-------- DATA PROVIDED

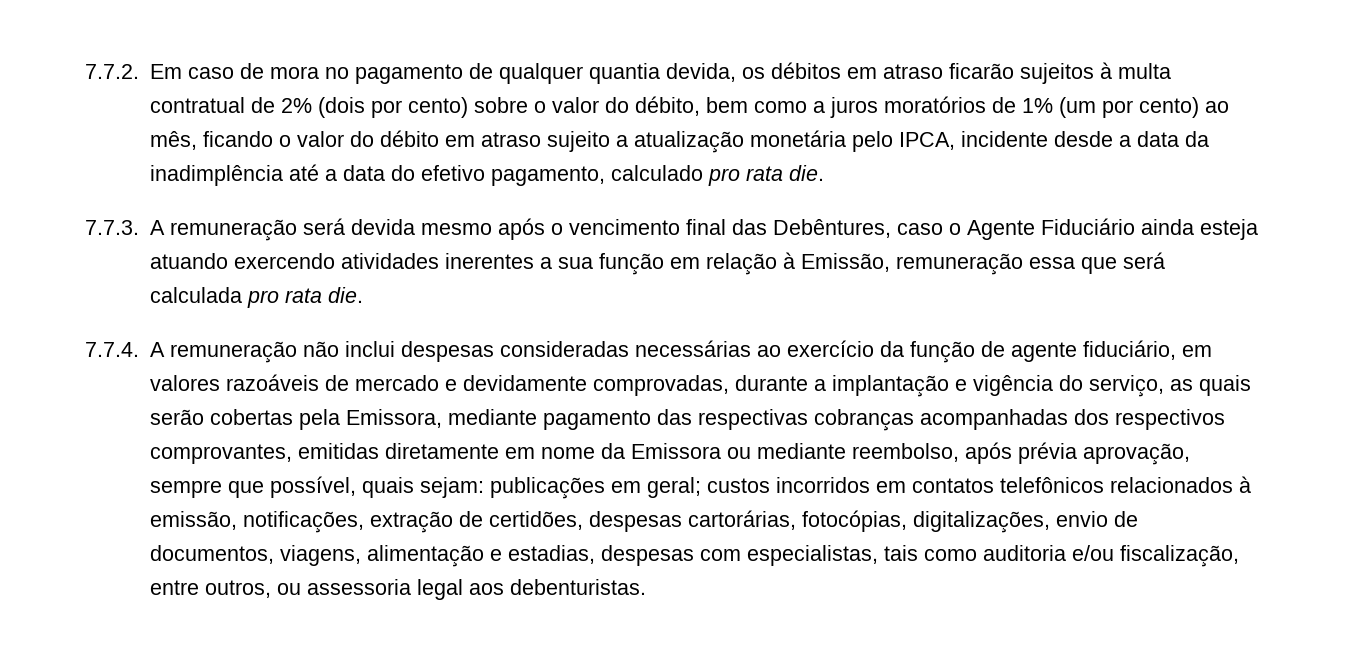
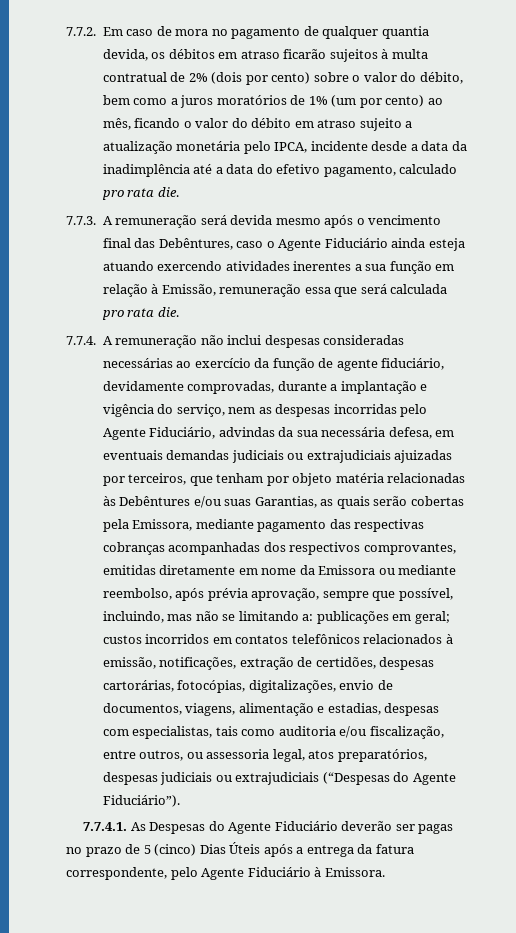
- 7.7.4. A remuneração não inclui despesas consideradas necessárias ao exercício da função de agente fiduciário, em valores razoáveis de mercado e devidamente comprovadas, durante a implantação e vigência do serviço, as quais serão cobertas pela Emissora, mediante pagamento das respectivas cobranças acompanhadas dos respectivos comprovantes, emitidas diretamente em nome da Emissora ou mediante reembolso, após prévia aprovação, sempre que possível, quais sejam:
+ 7.7.4. A remuneração não inclui despesas consideradas necessárias ao exercício da função de agente fiduciário, devidamente comprovadas, durante a implantação e vigência do serviço, nem as despesas incorridas pelo Agente Fiduciário, advindas da sua necessária defesa, em eventuais demandas judiciais ou extrajudiciais ajuizadas por terceiros, que tenham por objeto matéria relacionadas às Debêntures e/ou suas Garantias, as quais serão cobertas pela Emissora, mediante pagamento das respectivas cobranças acompanhadas dos respectivos comprovantes, emitidas diretamente em nome da Emissora ou mediante reembolso, após prévia aprovação, sempre que possível, incluindo, mas não se limitando a:
- custos incorridos em contatos telefônicos relacionados à emissão, notificações, extração de certidões, despesas cartorárias, fotocópias, digitalizações, envio de documentos, viagens, alimentação e estadias, despesas com especialistas, tais como auditoria e/ou fiscalização, entre outros, ou assessoria legal aos debenturistas.
+ custos incorridos em contatos telefônicos relacionados à emissão, notificações, extração de certidões, despesas cartorárias, fotocópias, digitalizações, envio de documentos, viagens, alimentação e estadias, despesas com especialistas, tais como auditoria e/ou fiscalização, entre outros, ou assessoria legal, atos preparatórios, despesas judiciais ou extrajudiciais (“Despesas do Agente Fiduciário”).
+ 7.7.4.1. As Despesas do Agente Fiduciário deverão ser pagas no prazo de 5 (cinco) Dias Úteis após a entrega da fatura correspondente, pelo Agente Fiduciário à Emissora.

----------------

EXERCISE BRIEF
Everything from the line containing "assessoria legal, atos" through the last line above should be copied exactly, please, with nothing added.

EXERCISE ANSWER
+ custos incorridos em contatos telefônicos relacionados à emissão, notificações, extração de certidões, despesas cartorárias, fotocópias, digitalizações, envio de documentos, viagens, alimentação e estadias, despesas com especialistas, tais como auditoria e/ou fiscalização, entre outros, ou assessoria legal, atos preparatórios, despesas judiciais ou extrajudiciais (“Despesas do Agente Fiduciário”).
+ 7.7.4.1. As Despesas do Agente Fiduciário deverão ser pagas no prazo de 5 (cinco) Dias Úteis após a entrega da fatura correspondente, pelo Agente Fiduciário à Emissora.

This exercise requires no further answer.